Māra kai

Māra kai

Pencil and paper
Overview
Using this Resource
Connecting to the Curriculum
Marking Student Responses
Working with Students
Further Resources
This task is about showing how to solve multiplication problems.
Some whānau are setting up a māra kai. 
 
a)		  
Hohepa planted 9 rows with 8 tomato plants in each row. Show how to work out how many tomato plants he planted altogether.
 
 
 
 
 

Answer: __________  
 
b)		  
Paul planted 7 rows with 20 carrots in each row. Show how to work out how many carrots he planted altogether.
 
 
 
 
 

Answer: __________  
 
c)		  
Iritana planted 5 rows with 14 lettuces in each row. Show how to work out how many lettuces she planted altogether.
 
 
 
 
 

Answer: __________  
 
d)		  
Dai planted 6 rows with 15 strawberry plants in each row. Show how to work out how many strawberry plants he planted altogether.
 
 
 
 
 

Answer: __________  
Task administration: 
This task is completed with pencil and paper only.
Level:
3
Curriculum info: 
Maths, Number and Algebra, Number Strategies
Keywords: 
multiplication
Description of task: 
Students answer maths problems involving multiplication and show their strategies.
Curriculum Links: 
This resource can be used to help to identify students' understanding about multiplication. Students' strategies give a much better indication of curriculum level and progression than their answer. 
A possible progression for understanding multiplication could involve:
 
  • Using grouping diagrams.
  • Using only array diagrams (Number Framework Stage 3).
  • Using only repeated addition (Number Framework Stage 5). Skip counters were of similar mean ability as repeated adders for this resource.
  • Using doubling strategies involving some addition (Number Framework Stage 6).
  • Using fully multiplicative doubling and halving, or a mix of multiplicative and additive strategies (Number Framework Stage 6).
  • Fully multiplicative basic facts partitioning attracted students of equal ability to place value partitioning.
  • ​Fully multiplicative partitioning strategies (Number Framework Stage 7).
Key competencies

This resource involves recording the strategies students used to solve mulitiplcation problems. This relates to the Key Competency: Using language, symbols and text.
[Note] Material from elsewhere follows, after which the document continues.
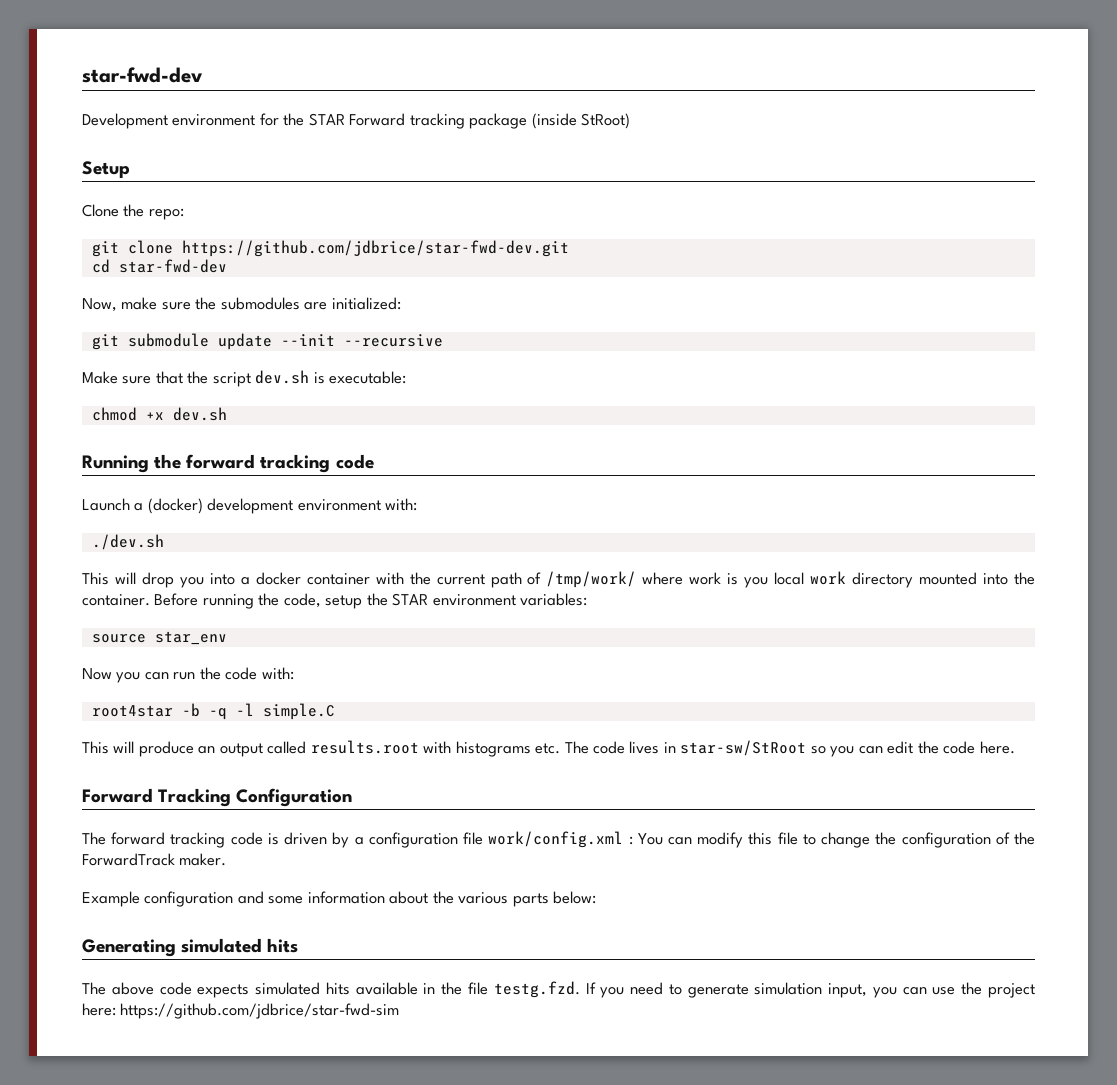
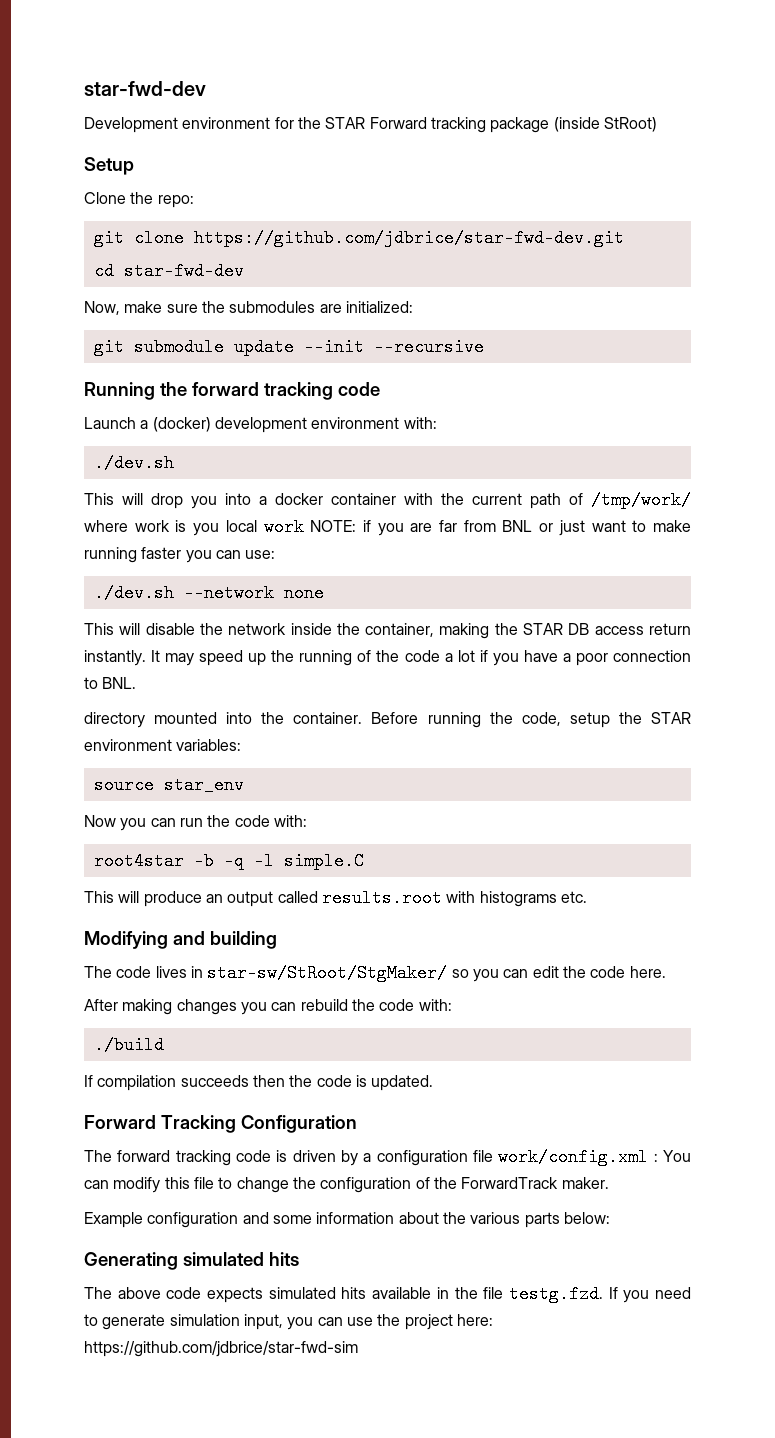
[82,370,407,387] [91,407,227,421] // Make sure that the script dev.sh is executable: // chmod +x dev.sh -> (484, 347) none
(847, 578) none -> [310,520,691,536] [84,547,276,563] [93,584,324,602] [84,623,692,639] [84,650,691,666] [84,677,137,689] NOTE: if you are far from BNL or just want to make running faster you can use: // ./dev.sh --network none // This will disable the network inside the container, making the STAR DB access return instantly. It may speed up the running of the code a lot if you have a poor connection to BNL. //
(561, 748) none -> [84,931,277,949] // Modifying and building //
[680,740,807,756] star-sw/StRoot -> [207,964,448,982] star-sw/StRoot/StgMaker/
(1015, 747) none -> [84,999,452,1015] [93,1036,164,1054] [84,1075,434,1091] // After making changes you can rebuild the code with: // ./build // If compilation succeeds then the code is updated.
Learning Progression Frameworks
This resource can provide evidence of learning associated with
Additive thinking, sets 6-7
within the Mathematics Learning Progressions Frameworks.
Read more about the Learning Progressions Frameworks.
Answers/responses: 
  Y7 (03/2010)
a) 72
Any 1 of the following methods of solution for 9 × 8:

  • Basic fact of 10 and compensation, e.g., 10 × 8 = 80; 80 – 8 = 72
  • Basic fact not of 10 and compensation, e.g., 9 × 9 = 81; 81 – 9 = 72
  • Combination of basic facts, e.g., 9 × 5 = 45; 9 × 3 = 27; 45 + 27 = 72
  • Basic fact and doubling, e.g., 9 × 4 = 36; 36 × 2 = 72
  • Basic fact, doubling and compensation, e.g., 8 × 4 = 32; 32 × 2 = 64;
    64 + 8 = 72
  • Skip counting, e.g. 8, 16, 24, 36, …, 72 or 9, 18, 27, 36 , … , 72
  • Repeated addition e.g., 8 + 8 = 16; 16 + 8 = 24;  …. ; 64 + 8 = 72
  • Successive doubling and compensation, e.g. 8 × 2 = 16; 16 × 2 = 32;
    32 × 2 = 64; 64 + 8 = 72
  • Repeated doubling by addition e.g. 8 + 8 = 16; 16 + 16 = 32; 32 + 32 = 64;
    64 + 8 = 72
  • Draws an array of elements, (and may count them all)
  • Draws grouping diagram with 9 groups with 8 in each one (or vice versa).
 easy
moderate*
b) 140
Any 1 of the following methods of solution for 7 × 20:
Any of the above methods

  • Place value partitioning, e.g. 7 × 2 = 14 so 70 × 2 = 140. [Accept if they say 7 × 2 = 14 so add a zero to get 140. Question these students as why they add a 0.]
  • Doubling and halving, e.g. 7 × 2 = 14; 20 ÷ 2 = 10; 14 × 10 = 140
  • Vertical algorithm (no "carrying" will be present).
 easy
easy
c) 70
Any 1 of the following methods of solution for 5 ×14:
Any of the above methods

  • Place value partitioning, e.g. (5 × 10) + (5 × 4) = 50 + 20 = 70
  • Vertical algorithm (generally with "carrying" present).
 easy
easy
d) 90
Any of the above methods for 6 × 15

  • Successive doubling/trebling , e.g., 15 × 2 = 30 and 3 × 2 = 6: 30 × 3 =90
 easy
easy
Based on a representative sample of 209 students.
 
NOTE:

(*) Students are more likely to just state the result (i.e., 9 × 8 = 72) because they may know it as a basic fact. This means fewer students in part a) give acceptable strategies. If students just state the answer (or use the vertical algorithm), ask them how they got their answer (or how the algorithm works). If they laid out part a) as a vertical algorithm and gave the correct answer, we treated this as equivalent to just stating the answer.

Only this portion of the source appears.